Alanna K. Edge1, Bin Luo2, Charmaine Dean2, Reg Kulperger2, Conny Toelg3, Eva A. Turley3, Kathleen A Hill1

1. Department of Biology, Western University; 2. Department of Statistical and Actuarial Sciences, Western University; 3. London Regional Cancer Program, London Health Sciences Centre, London, ON, Canada N6A 5B7

In contrast to the typical observations of spontaneous mutations as rare, independent events with random spacing, our current genome-wide perspective to mutation analysis has revealed a new spontaneous mutation signature. This K-signature or “Kataegis” describes ``thundershowers`` or clusters of mutations occurring across the genome. We first identified clustered mutations [Hill et al. 2004 Mutat Res 554:223-40] and provided evidence for mutation showers [Wang et al. 2007 PNAS 104:8403-8] and transient hypermutability using a transgene in the mouse. Recent studies using whole genome sequencing data plotted inter-mutation spacing along the genome landscape and visually captured clusters of proximal mutations in a rainfall plot. Given that mutation showers are rare events in healthy tissues and associated with only certain cancers, whole genome sequencing is not a cost effective screening tool. Instead, we propose using a high-density, single nucleotide polymorphism (SNP) array to detect mutations with a genome-wide perspective. The Mouse Diversity Genotyping Array permits the analysis of mutations at 493,290 SNP loci at a fraction of the cost and with minimal bioinformatics effort compared to next generation sequencing of the mouse genome. We applied our unique approach to the analysis of single nucleotide differences between different healthy tissues within 14 C57BL/6J mice and between multiple primary and metastatic tissue samples. Rainfall plots were used to portray inter-mutational spacing for each mouse tissue sample. Monte Carlo simulations with random selection of array probes were used to generate expected profiles with a random distribution of mutations and baseline pattern of base substitutions detectable at the MDGA SNP loci. Primary and metastatic tissues have an elevated mutation load compared to healthy tissues, and the types of base substitutions are more heterogeneous.
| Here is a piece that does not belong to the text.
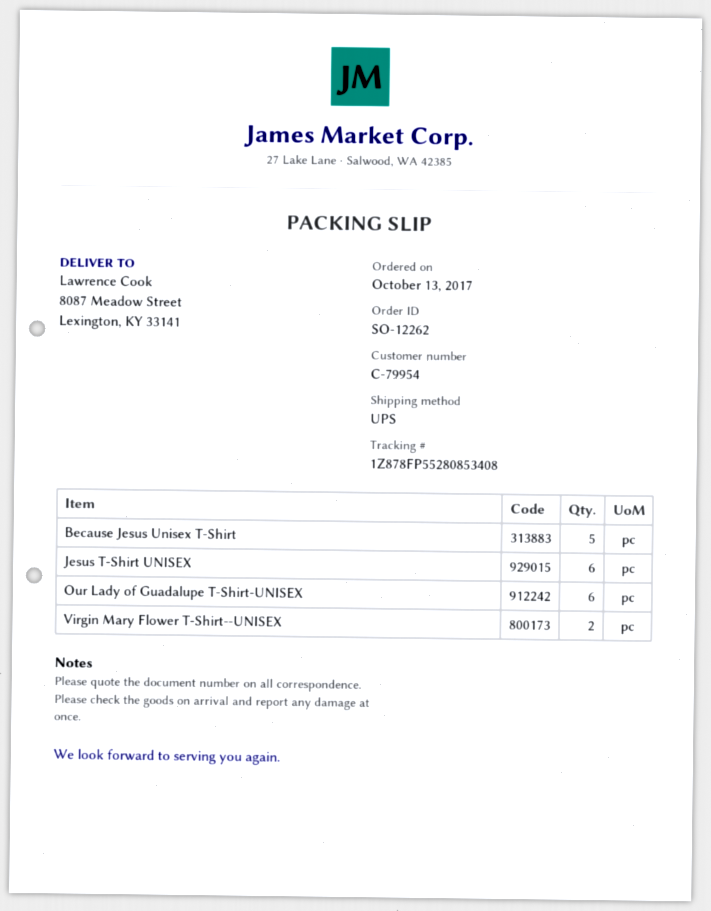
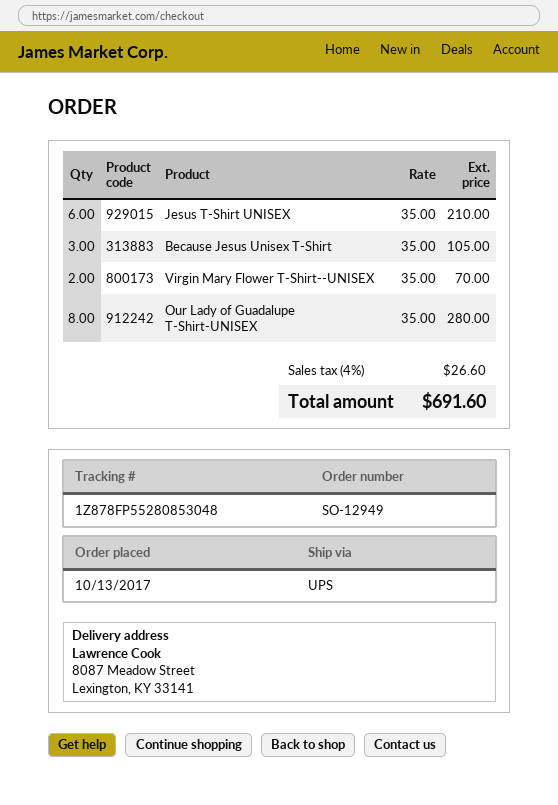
order number: SO-12262 -> SO-12949
tracking number: 1Z878FP55280853408 -> 1Z878FP55280853048
Because Jesus Unisex T-Shirt: 5 -> 3
Our Lady of Guadalupe T-Shirt-UNISEX: 6 -> 8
There is a bias for C to G transversions at CpG sites in the healthy tissues examined from the C57BL/6J mice. Comparisons of observed spontaneous mutation landscapes to those expected for rare, random and independent mutational events is in progress. The combination of the MDGA and rainfall plots offers an efficient screening tool for detecting mutation clusters relevant to understanding the nature and role of transient hypermutability in normal tissue development and carcinogenesis.